ASSIGNED TASK => Gather, from the listing beneath this task, every line holding the string "Goal".
-- SOURCE RECORDS follows --
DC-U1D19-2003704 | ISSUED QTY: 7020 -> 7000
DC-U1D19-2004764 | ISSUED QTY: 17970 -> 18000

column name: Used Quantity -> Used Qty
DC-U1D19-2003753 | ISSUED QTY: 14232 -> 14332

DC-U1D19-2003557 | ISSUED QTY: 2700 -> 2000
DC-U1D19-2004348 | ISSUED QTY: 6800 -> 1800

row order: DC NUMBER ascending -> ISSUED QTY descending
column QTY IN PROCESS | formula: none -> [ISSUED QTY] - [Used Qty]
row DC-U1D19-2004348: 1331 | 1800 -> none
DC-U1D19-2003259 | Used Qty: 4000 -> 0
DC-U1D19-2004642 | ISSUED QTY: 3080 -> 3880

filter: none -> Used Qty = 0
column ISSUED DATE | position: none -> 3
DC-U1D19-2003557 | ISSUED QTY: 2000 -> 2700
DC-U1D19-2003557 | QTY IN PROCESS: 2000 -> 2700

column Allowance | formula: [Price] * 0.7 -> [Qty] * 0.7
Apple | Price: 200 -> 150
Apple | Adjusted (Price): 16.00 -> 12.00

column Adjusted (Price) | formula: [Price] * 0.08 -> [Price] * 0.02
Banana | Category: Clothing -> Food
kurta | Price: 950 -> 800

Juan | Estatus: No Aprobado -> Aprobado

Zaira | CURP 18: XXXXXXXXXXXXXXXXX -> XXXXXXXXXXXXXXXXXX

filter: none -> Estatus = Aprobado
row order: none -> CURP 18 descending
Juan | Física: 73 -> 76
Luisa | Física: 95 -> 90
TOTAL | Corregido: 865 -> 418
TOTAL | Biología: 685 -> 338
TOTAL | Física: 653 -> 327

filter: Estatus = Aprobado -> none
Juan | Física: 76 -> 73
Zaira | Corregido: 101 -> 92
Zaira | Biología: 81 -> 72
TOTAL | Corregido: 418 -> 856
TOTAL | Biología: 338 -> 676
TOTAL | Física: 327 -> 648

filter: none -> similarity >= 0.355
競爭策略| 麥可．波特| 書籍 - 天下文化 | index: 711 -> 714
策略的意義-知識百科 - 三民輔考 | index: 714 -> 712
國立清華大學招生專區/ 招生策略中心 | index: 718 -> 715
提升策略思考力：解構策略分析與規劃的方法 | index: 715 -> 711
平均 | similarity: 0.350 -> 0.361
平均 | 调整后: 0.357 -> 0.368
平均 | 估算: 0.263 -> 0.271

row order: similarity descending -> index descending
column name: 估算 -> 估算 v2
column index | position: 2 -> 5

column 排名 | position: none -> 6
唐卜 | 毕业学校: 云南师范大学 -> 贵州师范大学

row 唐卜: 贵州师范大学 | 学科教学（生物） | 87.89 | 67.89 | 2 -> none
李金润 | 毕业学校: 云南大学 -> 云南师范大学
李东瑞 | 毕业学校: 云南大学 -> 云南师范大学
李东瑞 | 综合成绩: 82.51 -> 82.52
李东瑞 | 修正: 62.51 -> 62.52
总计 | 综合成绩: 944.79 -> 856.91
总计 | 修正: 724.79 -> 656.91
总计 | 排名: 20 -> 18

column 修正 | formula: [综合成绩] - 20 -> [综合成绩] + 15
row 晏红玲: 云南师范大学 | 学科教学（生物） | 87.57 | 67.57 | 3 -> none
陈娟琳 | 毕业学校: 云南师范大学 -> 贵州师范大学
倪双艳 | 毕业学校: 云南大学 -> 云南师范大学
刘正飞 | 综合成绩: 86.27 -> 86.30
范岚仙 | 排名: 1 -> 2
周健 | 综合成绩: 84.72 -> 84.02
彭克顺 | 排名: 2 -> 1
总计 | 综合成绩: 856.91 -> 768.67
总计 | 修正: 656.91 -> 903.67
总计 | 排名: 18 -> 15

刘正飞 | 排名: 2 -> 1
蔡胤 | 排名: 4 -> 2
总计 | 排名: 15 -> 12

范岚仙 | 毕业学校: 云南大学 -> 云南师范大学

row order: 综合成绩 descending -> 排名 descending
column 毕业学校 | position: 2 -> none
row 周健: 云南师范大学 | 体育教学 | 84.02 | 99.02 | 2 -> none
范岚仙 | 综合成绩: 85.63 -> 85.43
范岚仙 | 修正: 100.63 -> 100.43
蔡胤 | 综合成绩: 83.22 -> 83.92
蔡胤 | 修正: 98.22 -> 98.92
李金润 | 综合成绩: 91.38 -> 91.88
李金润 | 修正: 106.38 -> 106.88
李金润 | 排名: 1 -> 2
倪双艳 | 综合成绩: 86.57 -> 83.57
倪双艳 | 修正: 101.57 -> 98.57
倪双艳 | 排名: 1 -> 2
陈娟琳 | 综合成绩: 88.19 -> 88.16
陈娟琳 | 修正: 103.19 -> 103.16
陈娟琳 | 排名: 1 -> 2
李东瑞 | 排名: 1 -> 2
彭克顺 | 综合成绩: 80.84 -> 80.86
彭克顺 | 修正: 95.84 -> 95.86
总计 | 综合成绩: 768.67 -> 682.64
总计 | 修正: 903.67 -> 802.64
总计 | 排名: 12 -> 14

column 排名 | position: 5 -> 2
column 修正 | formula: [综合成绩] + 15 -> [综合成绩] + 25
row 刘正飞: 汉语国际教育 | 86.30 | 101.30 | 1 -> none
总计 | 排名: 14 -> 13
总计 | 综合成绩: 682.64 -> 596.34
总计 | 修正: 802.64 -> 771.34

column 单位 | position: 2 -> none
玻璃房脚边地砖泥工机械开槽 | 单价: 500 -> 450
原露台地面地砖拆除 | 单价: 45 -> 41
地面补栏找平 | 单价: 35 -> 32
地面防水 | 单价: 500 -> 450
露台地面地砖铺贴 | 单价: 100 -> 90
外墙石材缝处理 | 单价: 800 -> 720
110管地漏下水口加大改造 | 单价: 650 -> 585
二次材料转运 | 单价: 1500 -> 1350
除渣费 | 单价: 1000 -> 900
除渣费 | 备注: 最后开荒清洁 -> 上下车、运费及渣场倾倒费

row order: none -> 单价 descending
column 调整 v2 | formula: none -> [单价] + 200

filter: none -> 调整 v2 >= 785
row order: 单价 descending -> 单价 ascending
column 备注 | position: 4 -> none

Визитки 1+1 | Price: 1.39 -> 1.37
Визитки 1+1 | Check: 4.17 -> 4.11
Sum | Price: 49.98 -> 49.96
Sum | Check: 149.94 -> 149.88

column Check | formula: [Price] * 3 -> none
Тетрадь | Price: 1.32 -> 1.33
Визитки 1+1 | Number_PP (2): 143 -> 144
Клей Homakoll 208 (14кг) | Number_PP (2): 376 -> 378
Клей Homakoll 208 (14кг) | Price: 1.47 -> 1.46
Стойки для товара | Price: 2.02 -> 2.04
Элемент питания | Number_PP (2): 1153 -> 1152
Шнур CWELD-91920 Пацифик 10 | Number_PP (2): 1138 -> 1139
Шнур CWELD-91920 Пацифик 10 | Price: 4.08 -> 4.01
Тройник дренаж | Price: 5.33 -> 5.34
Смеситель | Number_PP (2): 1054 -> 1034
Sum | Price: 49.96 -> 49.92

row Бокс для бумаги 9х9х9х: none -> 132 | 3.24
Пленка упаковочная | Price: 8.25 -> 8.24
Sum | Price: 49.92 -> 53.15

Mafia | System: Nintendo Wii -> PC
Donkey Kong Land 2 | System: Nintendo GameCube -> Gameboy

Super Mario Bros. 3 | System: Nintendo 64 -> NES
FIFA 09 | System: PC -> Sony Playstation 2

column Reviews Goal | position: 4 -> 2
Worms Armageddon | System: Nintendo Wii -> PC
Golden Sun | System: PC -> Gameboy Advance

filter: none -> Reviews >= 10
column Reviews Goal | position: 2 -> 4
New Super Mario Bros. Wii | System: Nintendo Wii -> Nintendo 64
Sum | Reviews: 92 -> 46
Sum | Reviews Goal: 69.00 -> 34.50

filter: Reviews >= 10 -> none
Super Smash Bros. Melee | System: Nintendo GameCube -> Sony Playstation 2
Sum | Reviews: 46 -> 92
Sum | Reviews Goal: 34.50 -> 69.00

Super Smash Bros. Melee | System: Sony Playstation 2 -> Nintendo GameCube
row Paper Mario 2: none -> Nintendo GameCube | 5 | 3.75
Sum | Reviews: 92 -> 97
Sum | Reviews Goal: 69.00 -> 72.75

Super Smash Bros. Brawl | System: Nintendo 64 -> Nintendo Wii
-- SOURCE RECORDS concluded --
RESULT OF THIS EXERCISE =>
column Reviews Goal | position: 4 -> 2
column Reviews Goal | position: 2 -> 4
Sum | Reviews Goal: 69.00 -> 34.50
Sum | Reviews Goal: 34.50 -> 69.00
Sum | Reviews Goal: 69.00 -> 72.75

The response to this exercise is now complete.